Había leído y oído hablar con frecuencia de este fenómeno y muchas personas me habían asegurado que lo vieron “con sus propios ojos”. Pero uno no sabe qué es lo que los otros han observado. Contemplé a menudo, en la superficie del océano, de un lago o de un río, la tonalidad rosada del crepúsculo; pero fue rara suerte para mí ver en ese momento el agua convertirse en sangre y fuego, después de la puesta del sol, y prolongarse esta visión maravillosa hasta el anochecer, haciendo que la tierra y los árboles, por contraste, parecieran negros. No he tenido ocasión de observarlo nuevamente desde aquel día, y creo que si en el globo terrestre existiera algún río que adquiriese semejante aspecto con frecuencia, sería ya famoso y atraería continuamente turistas de tierras lejanas, como sucede con el Chimborazo y las cataratas del Niágara.
Entre el pueblo y el mar, a lo largo de unos treinta kilómetros, el valle está en su mayor parte sobre el lado sur del río; en la orilla norte, la corriente de agua se acerca mucho y en algunos lugares lame la barranca. Recorrí su curso por ambas márgenes, cabalgando por la costa. La orilla norte era arenosa, estaba respaldada por bajas dunas que se extendían a lo lejos hasta perderse en el infinito; pero por la margen sur, más allá del valle, un inmenso y escarpado precipicio miraba hacia el océano. Una corta aventura con un cóndor, el único que encontré en la Patagonia, puede dar una idea de la altura de esta pared rocosa. Ibamos a caballo con un amigo, a lo largo del acantilado, cuando apareció el majestuoso pájaro, que, descolgándose del cenit, llegó a revolotear a unos quince metros sobre nuestras cabezas. Mi compañero levantó su escopeta e hizo fuego y oímos resonar el tiro en las plumas duras de las amplias alas inmóviles. No cabía duda de que alguna de las municiones habla penetrado en su carne, pues cayó rápidamente hasta la orilla del precipicio, desapareciendo de nuestra vista.

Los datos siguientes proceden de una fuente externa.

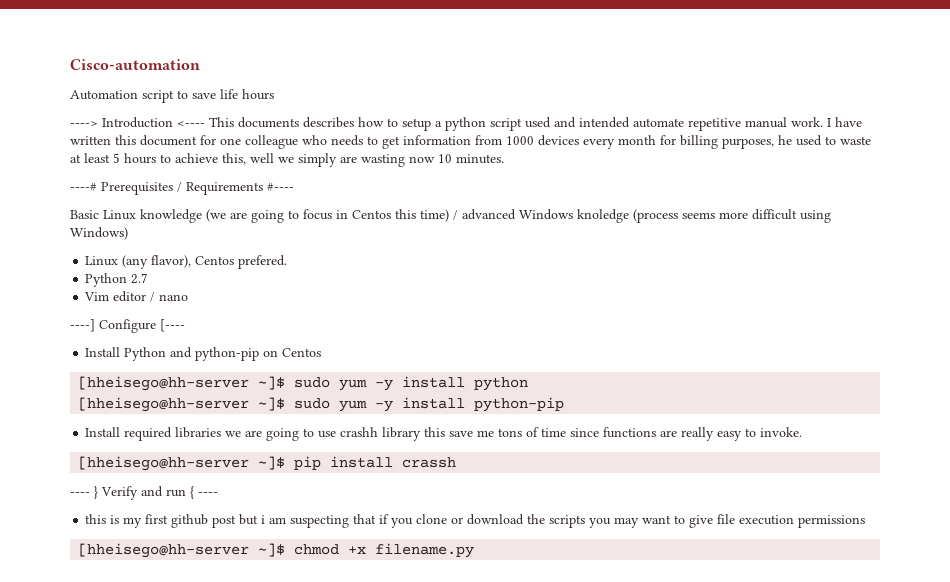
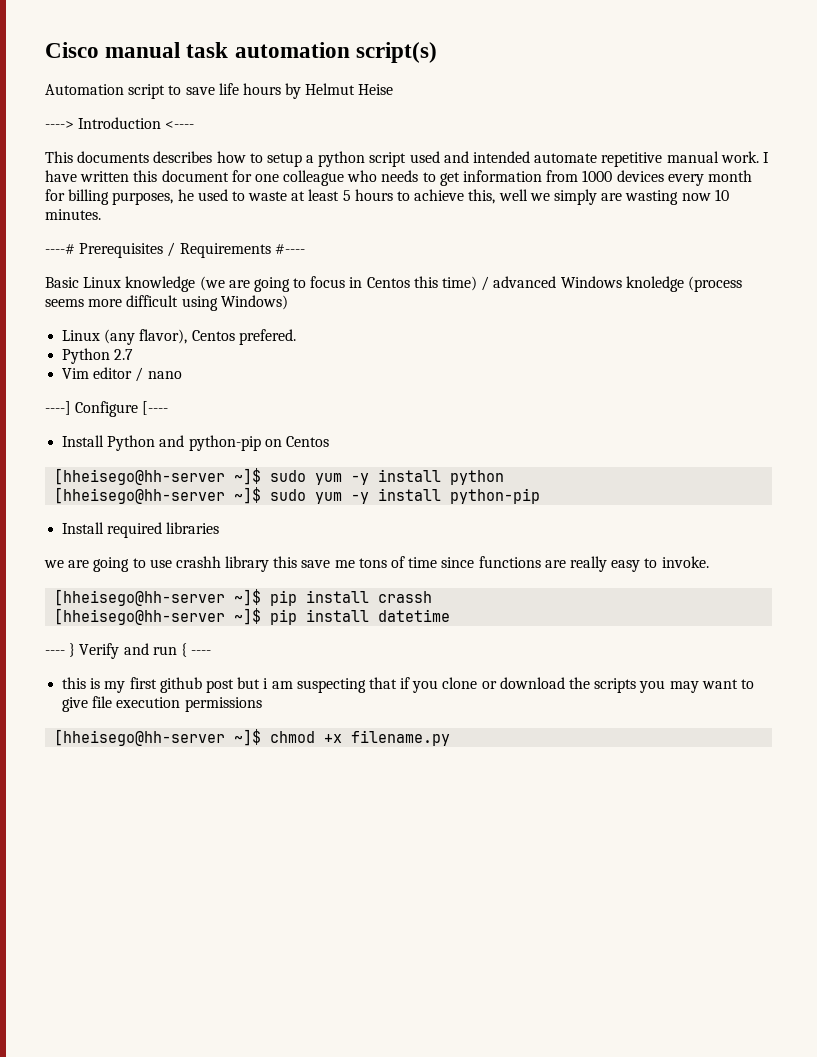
[70,59,200,70] Cisco-automation -> [45,42,437,63] Cisco manual task automation script(s)
(274, 94) none -> [285,83,394,99] by Helmut Heise
(205, 124) none -> (195, 125) //
(222, 432) none -> (220, 528) //
(457, 462) none -> [54,608,451,625] // [hheisego@hh-server ~]$ pip install datetime

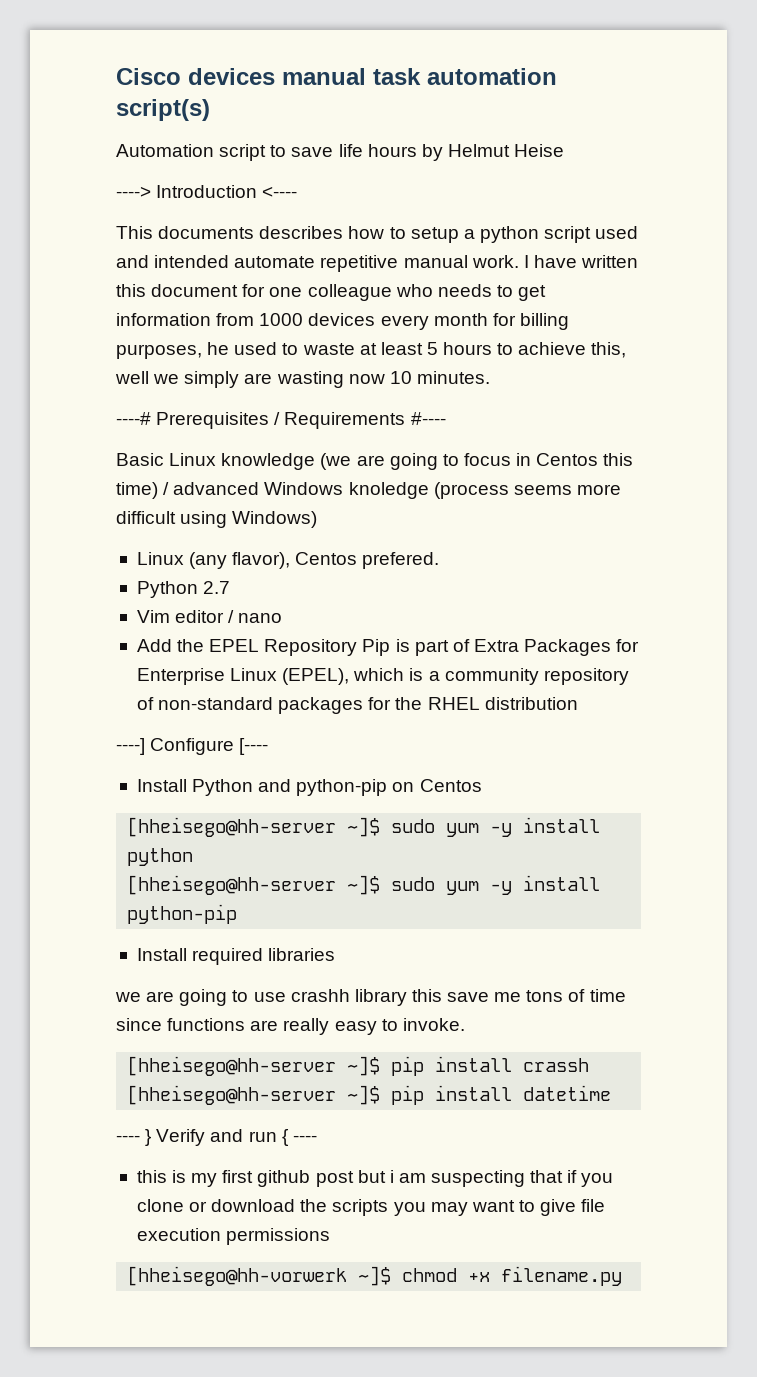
(99, 50) none -> [188,68,275,85] devices
(182, 375) none -> [136,639,640,656] [136,668,629,685] [136,697,578,714] // Add the EPEL Repository Pip is part of Extra Packages for Enterprise Linux (EPEL), which is a community repository of non-standard packages for the RHEL distribution
[54,729,226,746] [hheisego@hh-server -> [127,1266,348,1286] [hheisego@hh-vorwerk

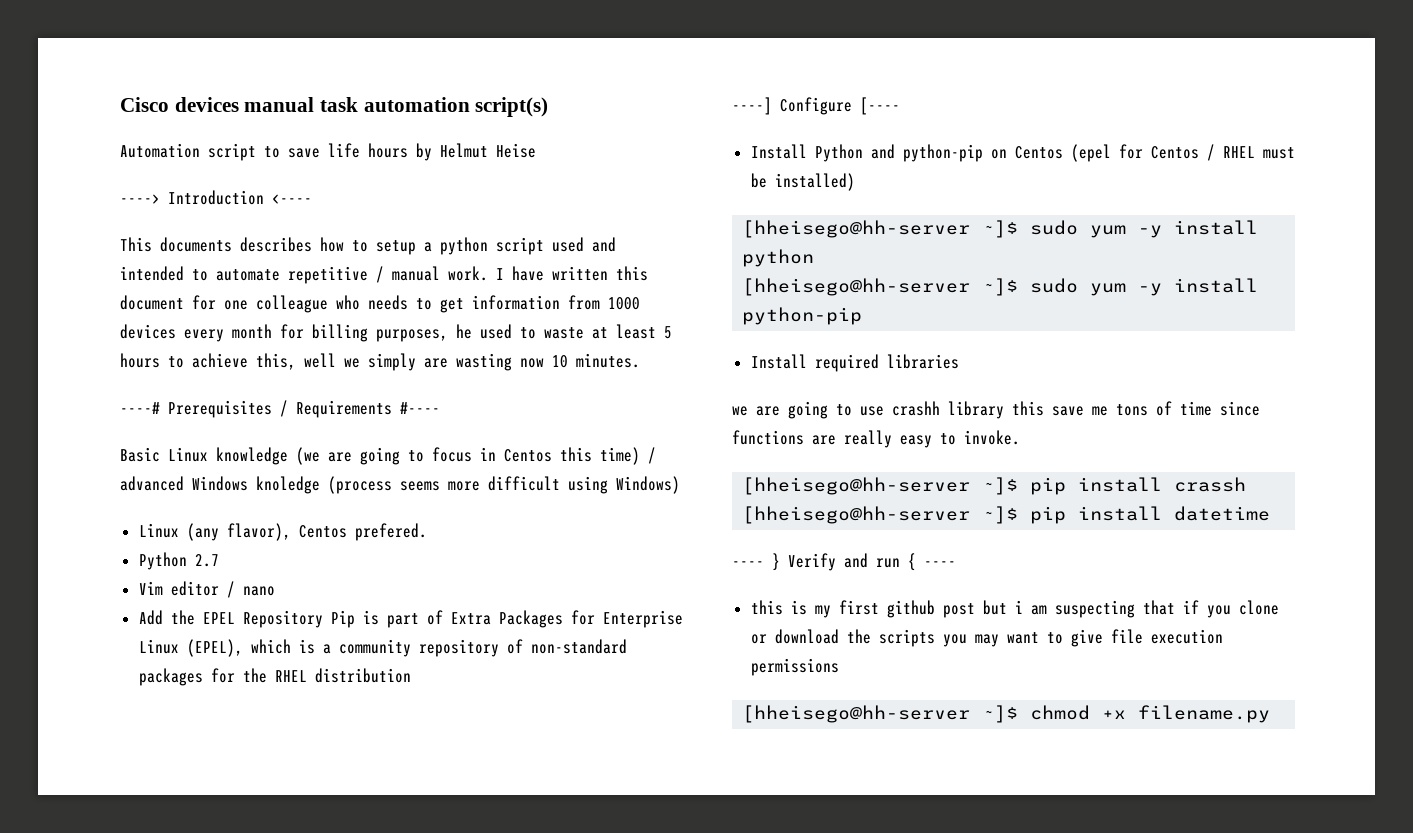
(230, 261) none -> [192,269,208,281] to
(399, 263) none -> [376,266,384,283] /
(482, 785) none -> [1070,144,1295,162] [750,173,855,191] (epel for Centos / RHEL must be installed)
[127,1266,348,1286] [hheisego@hh-vorwerk -> [742,705,971,723] [hheisego@hh-server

Desmontamos y nos acercamos con cautela al borde del terrible murallón, pero, aunque miramos detenidamente hacia abajo, no descubrimos nada. De nuevo a caballo, avanzamos poco más de mil metros, para llegar adonde terminaba la roca escarpada y galopar luego en sentido contrario al pie del acantilado, sobre una estrecha franja de playa que dejaba en seco la marea baja. Cuando arribamos al lugar buscado, en el cual suponíamos hallar al cóndor muerto, lo vimos de nuevo, posado en la boca de una pequeña cavidad abierta entre la piedra, cerca de la cúspide, y su tamaño parecía a esa distancia no mayor que el de un buaro. Estaba a salvo, fuera del alcance de nuestras armas y, si la herida no era mortal, podría volar sobre esa costa desolada para pelear, por medio siglo aún, con los cuervos y las águilas, disputándose los restos de focas y pescados.
* William H. Hudson. Días de ocio en la Patagonia. Diario de un naturalista (1893). Ediciones Continente, 2007.